Yesterday was big day for the crypto industry. The former Coinbase product manager was arrested along with his brother and friend and charged by the US Department of Justice with running a cryptocurrency insider trading scheme.
At the same time, the US Securities and Exchange Commission (SEC) filed a separate case document identifying a number of assets traded by the group as crypto-currency securities, a classification that raised eyebrows.
“I think it’s odd that the SEC has sued three people for securities law violations, alleging that at least nine of the 25 digital assets they bought and sold in the alleged scheme qualify as securities, but does not harass the exchange where these digital assets were listed.

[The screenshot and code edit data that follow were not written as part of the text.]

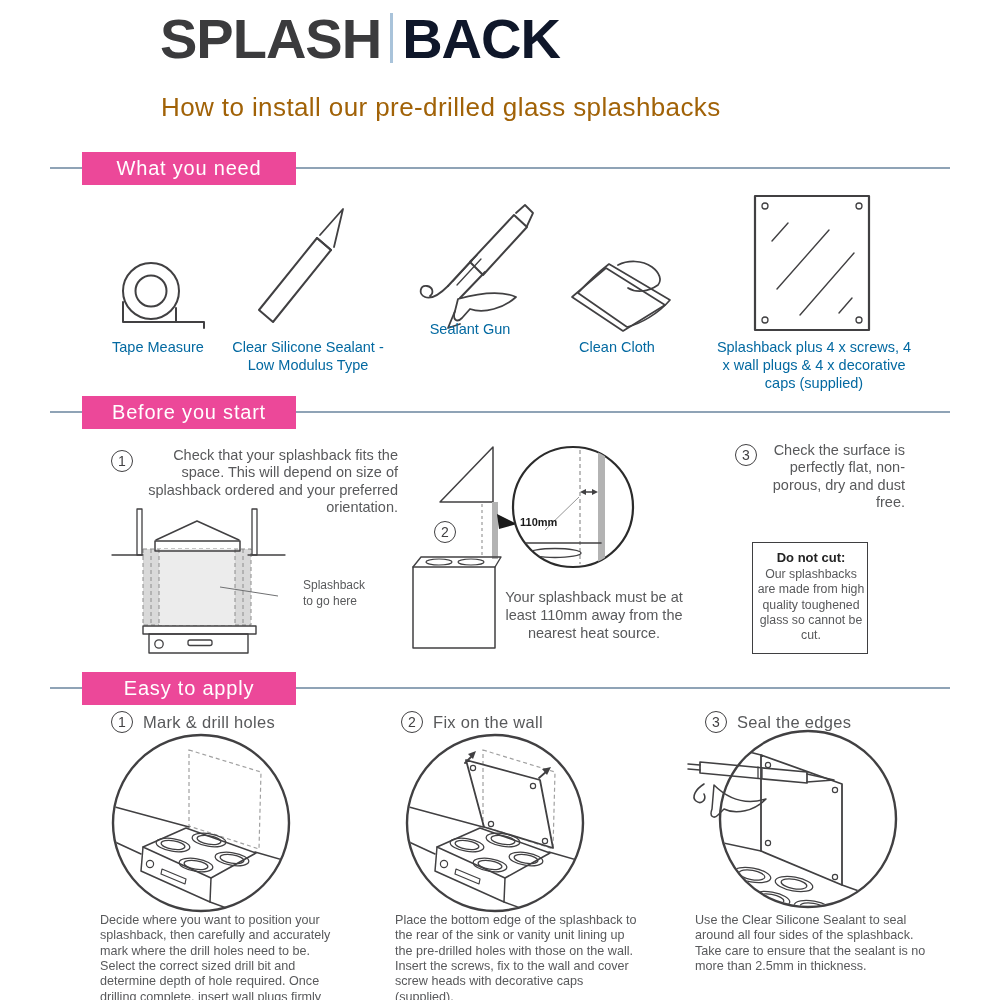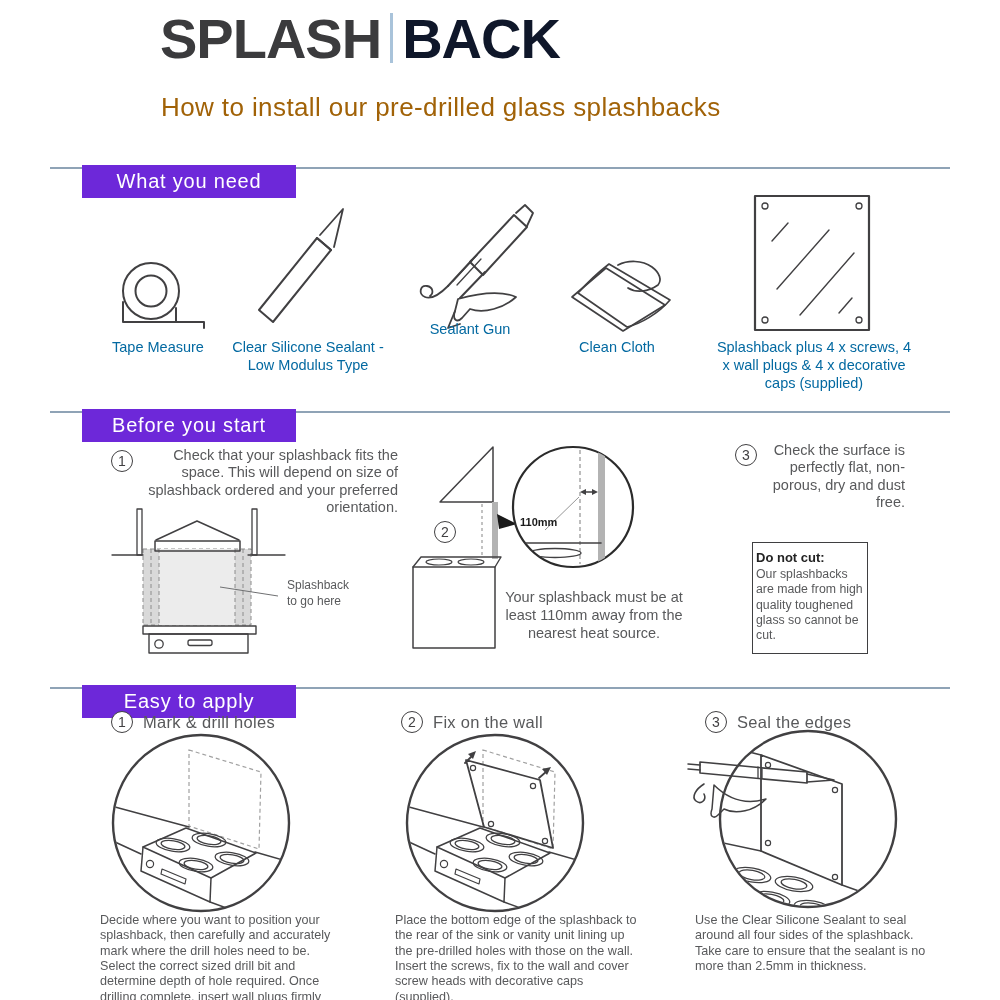"What you need" .banner { background: #6d28d9 -> #ec4899; margin-top: 13px -> none }
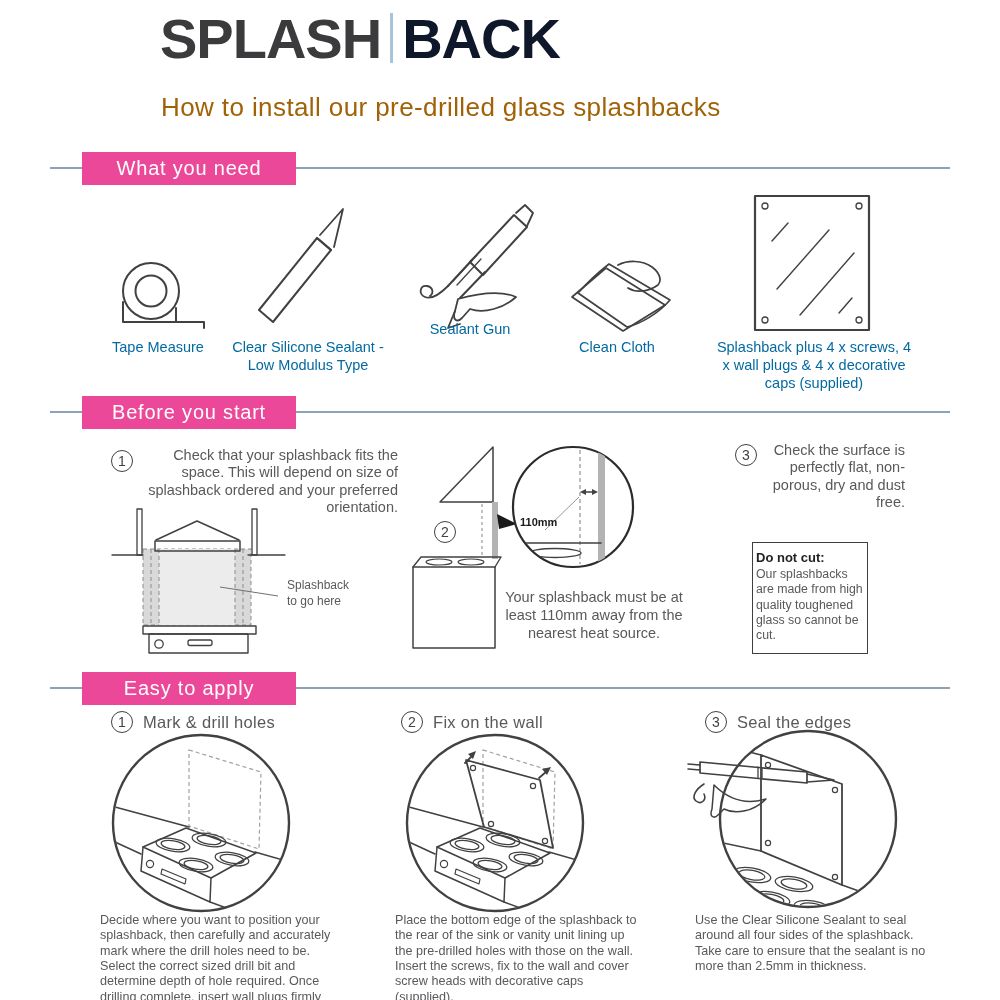"Do not cut:" .warnbox { text-align: left -> center }
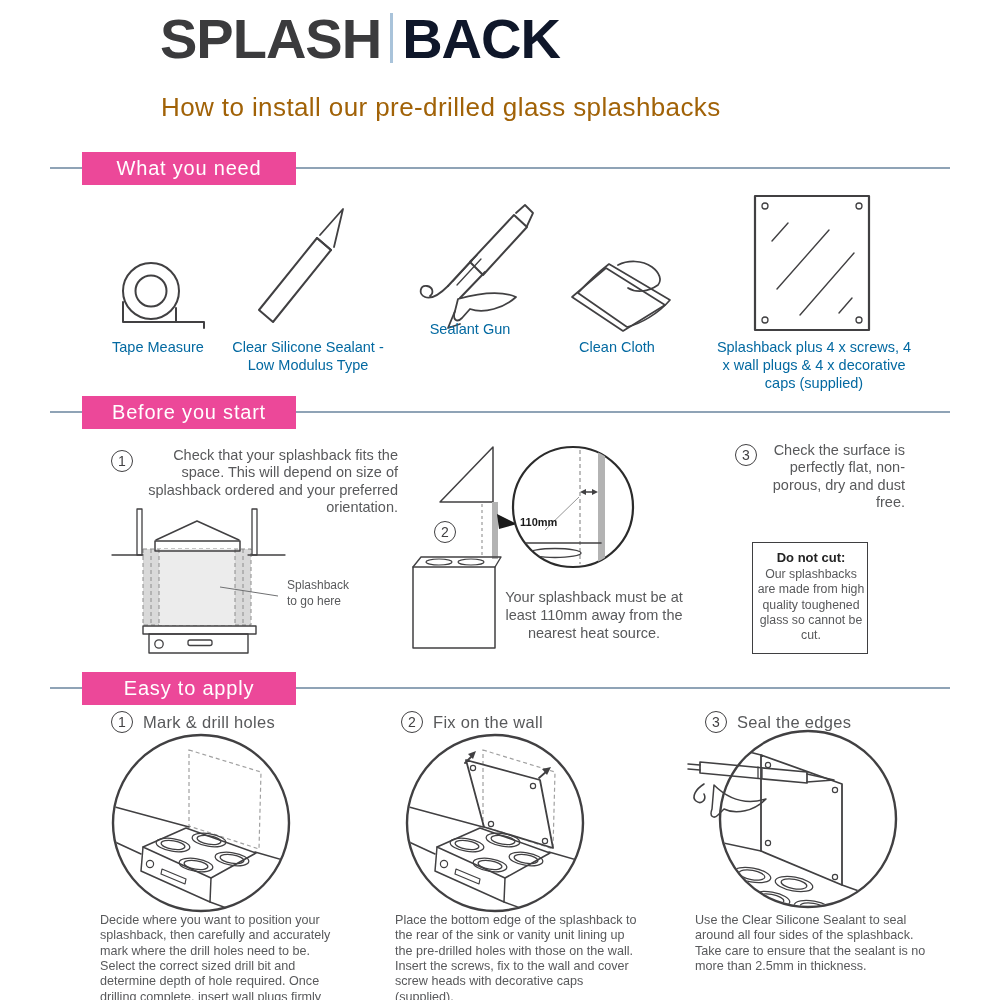"Splashback to go here" div.diagram-label { left: 287px -> 303px }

Hayley Lennon, partner at law firm Anderson Kill, told TechCrunch.
“The truth is, if the feds wanted this industry to be regulated, it would be.” Michael Fasanello, Compliance Director, LVL
Classifying some crypto assets as securities could have major implications for the digital asset industry, which has benefited greatly from years of lack of regulatory oversight.
While the cryptocurrency has been somewhat free from regulation due to its de novo products, it is facing challenges similar to those seen in other financial markets.
Insider trading has existed long before the advent of cryptocurrencies, Michael Fasanello, director of compliance at LVL, told TechCrunch. “The crime remains the same, only the modality has changed.”
As the industry worries about what lies ahead, lawyers and other crypto experts shared their thoughts with TechCrunch on what the classification of some crypto products as securities could mean for the industry.